Kaye falters, however, when he explores the 1980s and '90s: Van Halen's bass player Michael Anthony did not join the group when he let them use his PA system—that was original lead singer David Lee Roth. Poor Extreme: Their lead singer (and eventually Van Halen's third) was Gary Cherone, not Gary Charonne, and their biggest hit was "More Than Words," not "More Than You." The idea behind the title of Nirvana's biggest hit wasn't sparked when a friend wrote "Kurt smells like teen spirit" on a wall; she wrote, "Kurt smells like Teen Spirit"—a reference to a girls' deodorant that was introduced in 1991. Nirvana's 1992 compilation isn't titled Insecticide; it's Incesticide. Matt Damon isn't in Seattle-set Singles—that's Matt Dillon. Scott Weiland of Stone Temple Pilots died of a drug overdose in 2015, not 2014.
And it's true that Nirvana's Nevermind knocked Michael Jackson's Dangerous out of the #1 album spot, but the Gloved One's first single on that album was not "a biracial duet with Paul McCartney." Kaye must be thinking of "Say, Say, Say" or "The Girl Is Mine," which were released nearly a decade before the controversial crotch-grabbing of "Black or White." One more: Soundgarden's Ultramega OK did not lose the Grammy for Best Metal Performance in 1989 to Jethro Tull—the album wasn't nominated until 1990. It was Metallica that notoriously lost out to Jethro Tull for the Best Hard Rock/Metal Performance in 1989.

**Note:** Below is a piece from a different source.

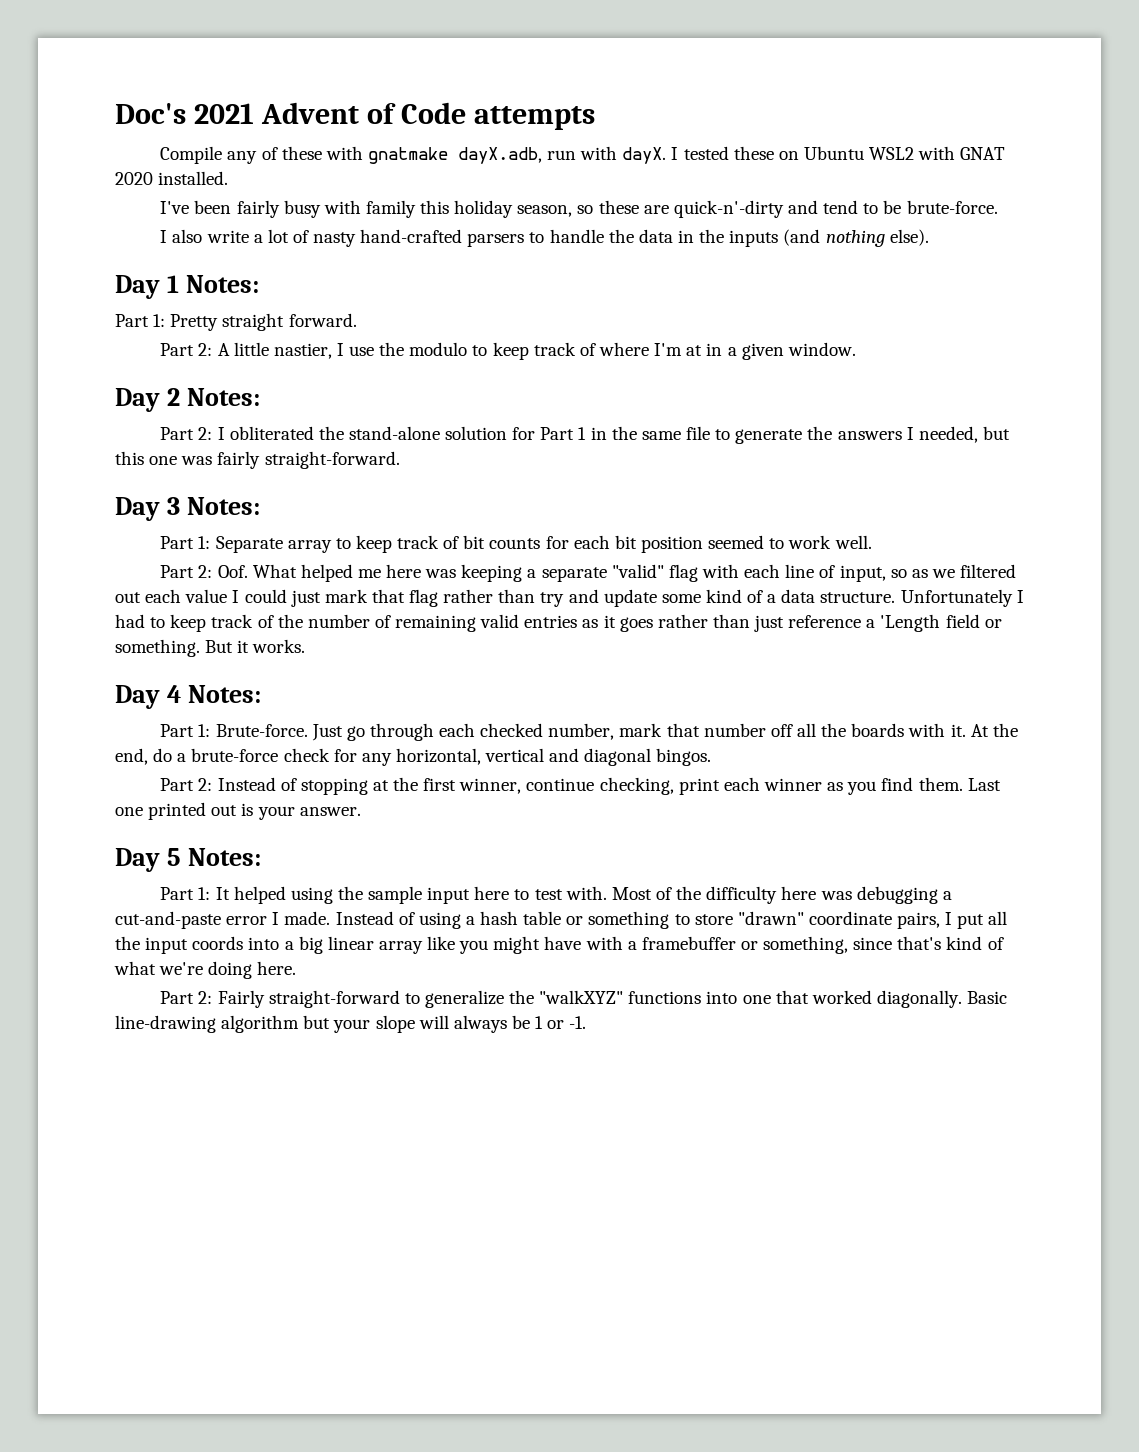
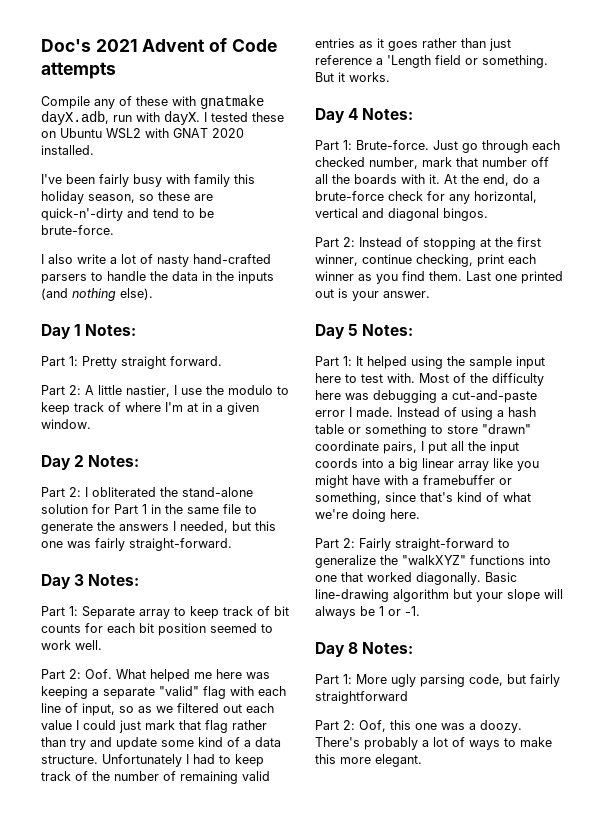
+ Day 8 Notes:
+ Part 1: More ugly parsing code, but fairly straightforward
+ Part 2: Oof, this one was a doozy. There's probably a lot of ways to make this more elegant.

These slips, minor as they are individually, take a toll on Kaye's authority. They're also a bit of a buzzkill, which is in keeping with the overall tone of the last few chapters. Kaye's chapter on punk is outstanding, but he is justifiably hard on the Sex Pistols, in part because of the violence of Sid Vicious—who was charged with murdering his girlfriend, assaulted Patti Smith's brother, and then died of a drug overdose. That viciousness foreshadows the remarkable darkness of the Norwegian black metal band Mayhem. One of its members served 21 years in prison for killing a bandmate and burning three churches. "Despite its twisted family tree," Kaye writes, "there is something comforting about the decibel avalanche at metal's core, the layers of civilization it scrapes away"—only pages after showing us where that scraping can lead.

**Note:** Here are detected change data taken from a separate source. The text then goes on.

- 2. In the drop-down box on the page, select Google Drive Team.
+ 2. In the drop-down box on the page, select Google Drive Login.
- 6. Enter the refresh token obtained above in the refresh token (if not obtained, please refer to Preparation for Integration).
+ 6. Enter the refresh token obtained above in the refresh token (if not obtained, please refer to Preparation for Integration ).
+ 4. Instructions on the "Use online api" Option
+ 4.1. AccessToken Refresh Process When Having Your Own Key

And then there is the long procession of suicides and drug overdoses by alternative rock and grunge stars. Kaye records Cobain, Weiland, Andrew Wood of Mother Love Bone, Layne Staley of Alice in Chains, Stefanie Sargent of 7 Year Bitch, and Chris Cornell of Soundgarden; let's add Shannon Hoon of Blind Melon, Kristen Pfaff of Hole, Bradley Nowell of Sublime, and Doug Hopkins of Gin Blossoms.
"Rock and roll is here to stay," sang Danny and the Juniors. "It's better to burn out / Than to fade away," added Neil Young. Kaye knows better than that, and he points to Pearl Jam (liner note: They've recorded with Young!) as a counterexample, a band that's stayed alive and stayed relevant. No wonder Kaye appreciates them: He, too, is grateful for a long career immersed in the music he loves, and loves to share.
Lightning Striking: Ten Transformative Moments in Rock and Roll
by Lenny Kaye
Ecco, 512 pp., $35
Christopher J. Scalia works at a think tank in Washington, D.C.